How can you always blame boys?’: Director Bhagyaraj’s ‘genius’ thoughts on rape
Bhagyaraj was speaking at the music launch of ‘Karuthukalai Pathivu Sei’, a film which has a plot resembling the Pollachi sexual assault case.
Tamil film director Bhagyaraj believes that women have lost their self-control since the advent of mobile phones. Why? Because it gives them the option of calling and messaging whoever they want. He also thinks that if a man has a chinna veedu (a derogatory term for a woman who has an intimate relationship with a married man) then the man— wait for it— is devoted to ‘the other woman’ and will not ‘disturb’ his wife. By contrast, however, if a woman has a kalla kadhalan (secret lover), then we will see instances in the news of these women killing their husbands and children. And that, he says, is precisely why women should ‘stay within limits.’
We will allow you a few minutes to digest these theories.
Speaking at the music launch of the film Karuthukalai Pathivu Sei, Bhagyaraj not only shot his mouth off but his ludicrous statements were received with rapturous applause from a section of the audience who egged him on.
Misogyny and sexism in the Tamil film industry is not new. That men in the film industry often propagate patriarchal ideals of women through their art and back it up with their behaviour in real life is also well-known. However, it is precisely because of the normalisation of these notions that they deserve to be called out.

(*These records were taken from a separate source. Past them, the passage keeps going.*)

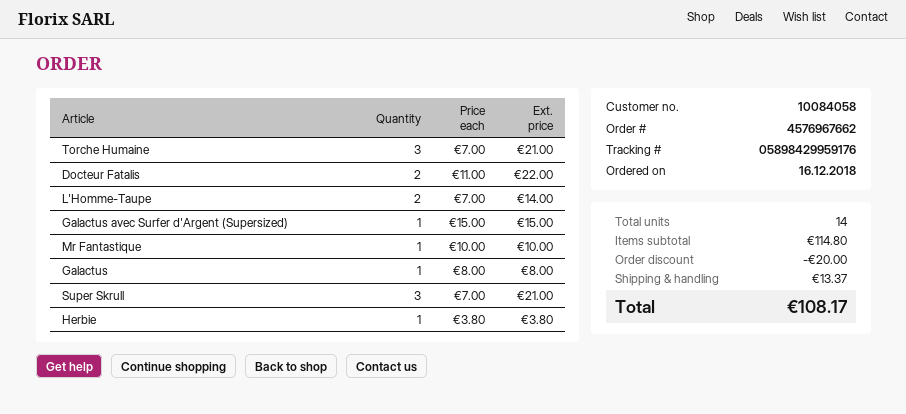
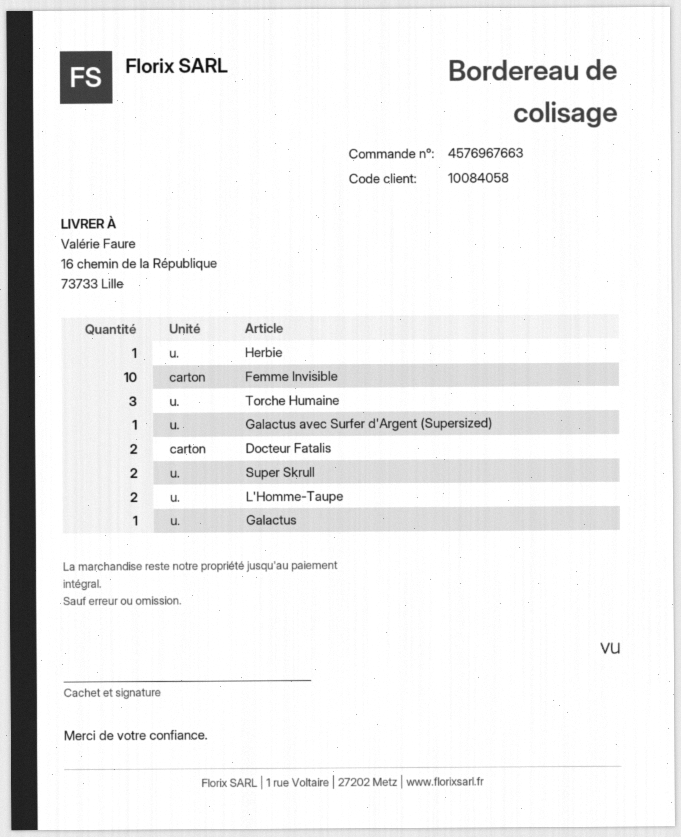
order number: 4576967662 -> 4576967663
Mr Fantastique: 1 -> none
Super Skrull: 3 -> 2
Femme Invisible: none -> 10

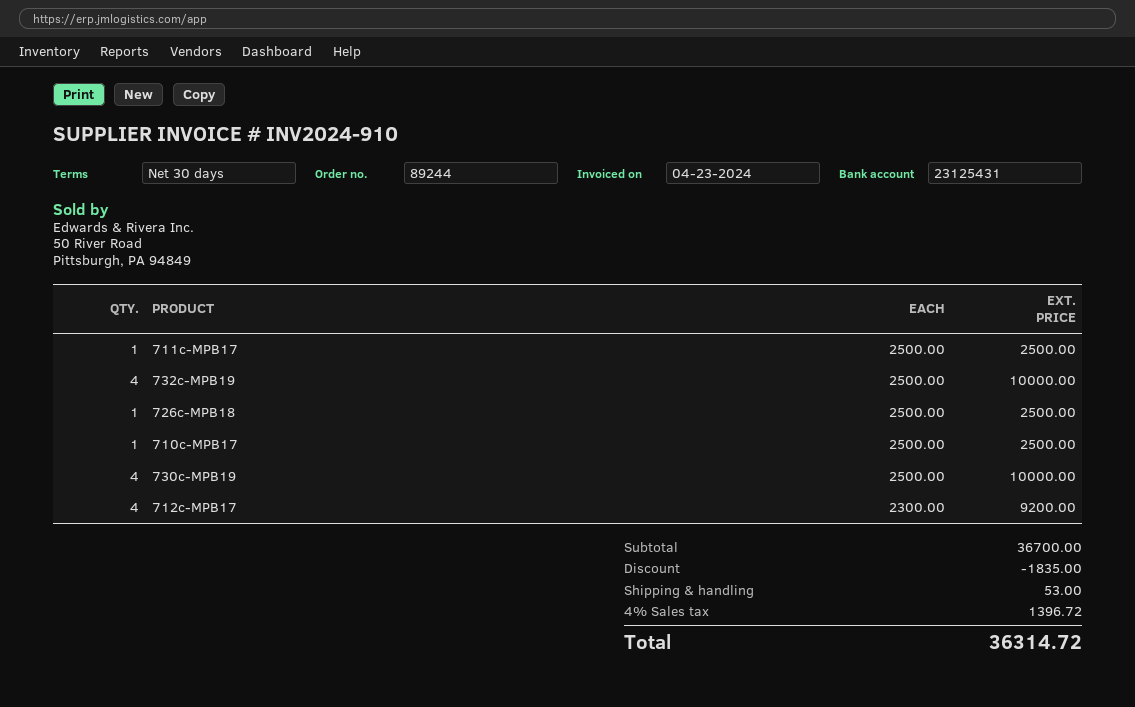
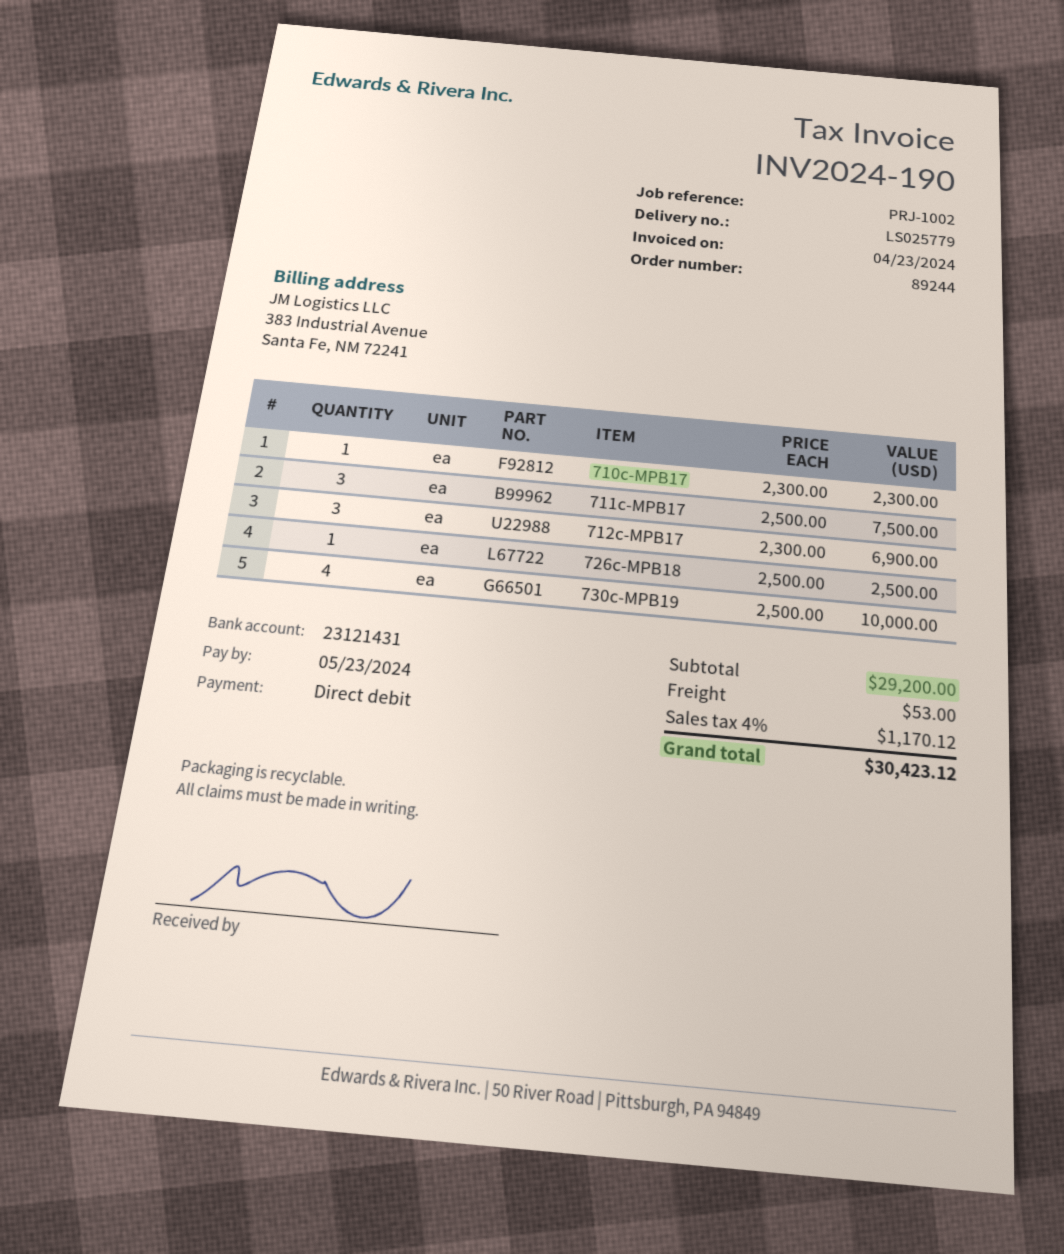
invoice number: INV2024-910 -> INV2024-190
bank account: 23125431 -> 23121431
711c-MPB17: 1 x 2500.00 = 2500.00 -> 3 x 2500.00 = 7500.00
732c-MPB19: 4 x 2500.00 = 10000.00 -> none
710c-MPB17: 1 x 2500.00 = 2500.00 -> 1 x 2300.00 = 2300.00
712c-MPB17: 4 x 2300.00 = 9200.00 -> 3 x 2300.00 = 6900.00
subtotal: 36700.00 -> 29200.00
discount: 1835.00 -> none
tax: 4% = 1396.72 -> 4% = 1170.12
total: 36314.72 -> 30423.12

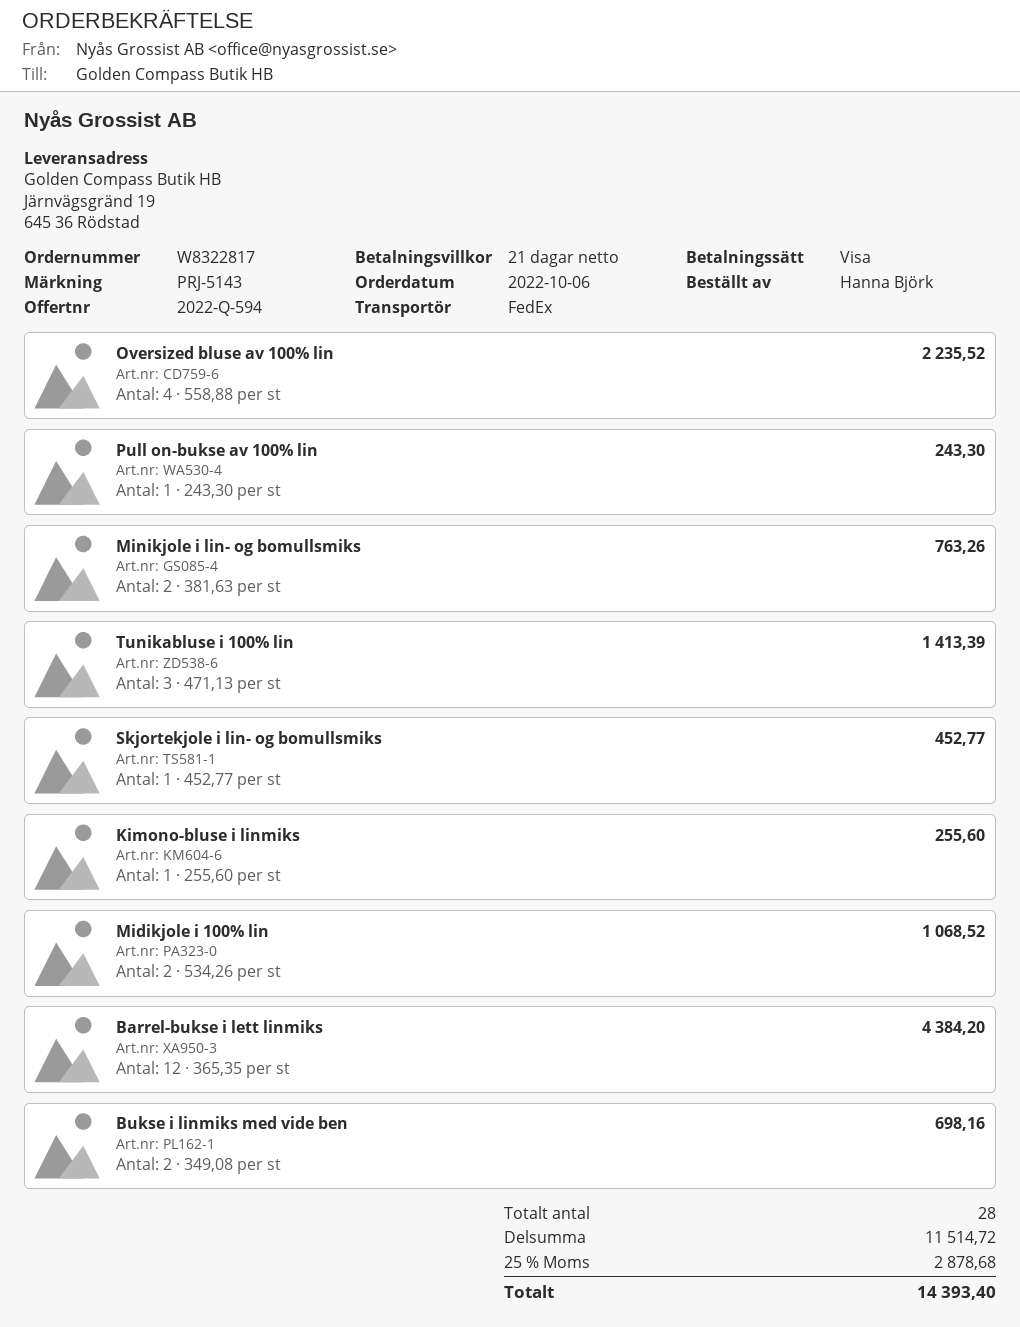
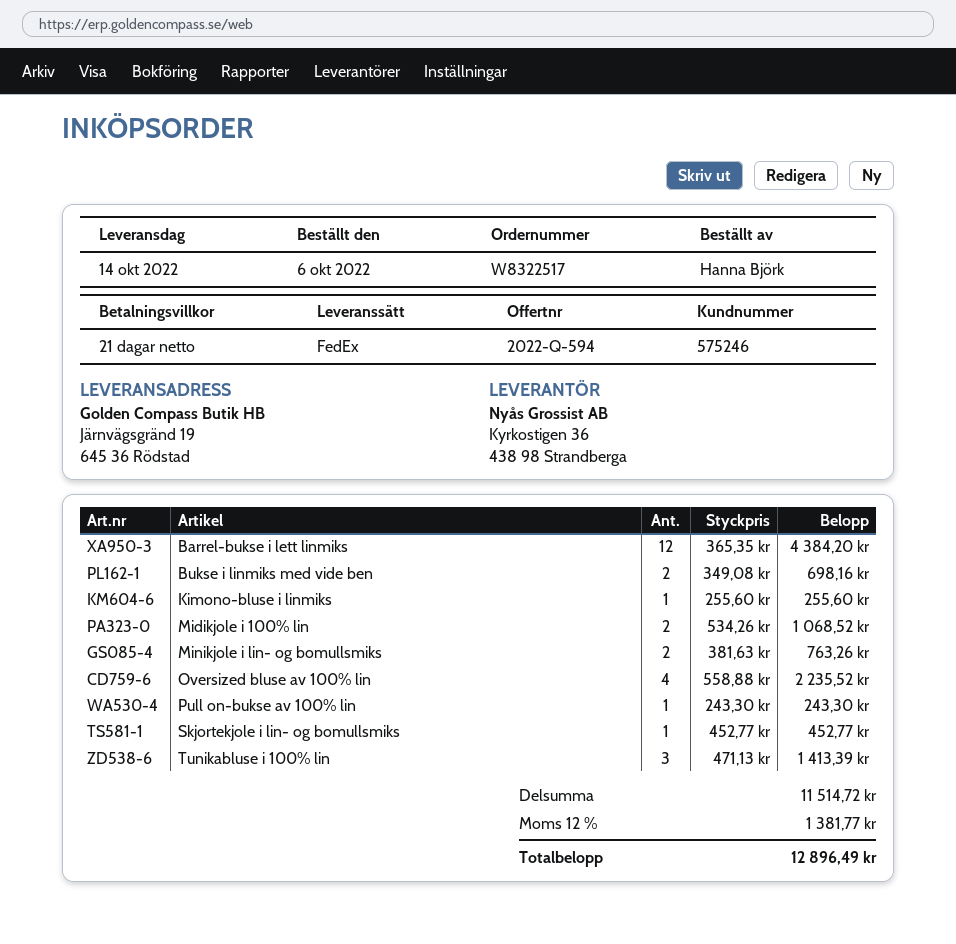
order number: W8322817 -> W8322517
tax: 25% = 2878.68 -> 12% = 1381.77
total: 14393.40 -> 12896.49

An audio launch is generally a promotional event for the film and specifically one for its music and music director. However, of late, film industry veterans like Bhagyaraj and Me Too-accused Radha Ravi use the stage time to make headlines with their wide-ranging views on all manner of “current issues” from crime and politics to culture and morality. Even though Bhagyaraj’s directorial ventures appear to have come to an end, he has revived his career playing father roles and has managed to stay in the business.
Karuthukalai Pathivu Sei is reportedly a story on how a woman is duped by people she meets through social media, a premise believed to be similar to the Pollachi sexual assault and extortion case that shook Tamil Nadu in February this year.
Crediting his success to always being courageous in airing his views, Bhagyaraj said on stage that he couldn’t recognise the heroine of the film, Upasana, since she was wearing ‘different clothes’ at another event at which he had first met her. This, after he recognised and thanked other men on stage who don’t always walk around in the same clothes.
Saying that he has “unknowingly” given importance to women in his films, because he comes from a joint family, Bhagyaraj began, “Women used to be within a certain level. That control has gone after phones came. It’s very difficult to say it but they keep talking on the phone everywhere (mimics women).”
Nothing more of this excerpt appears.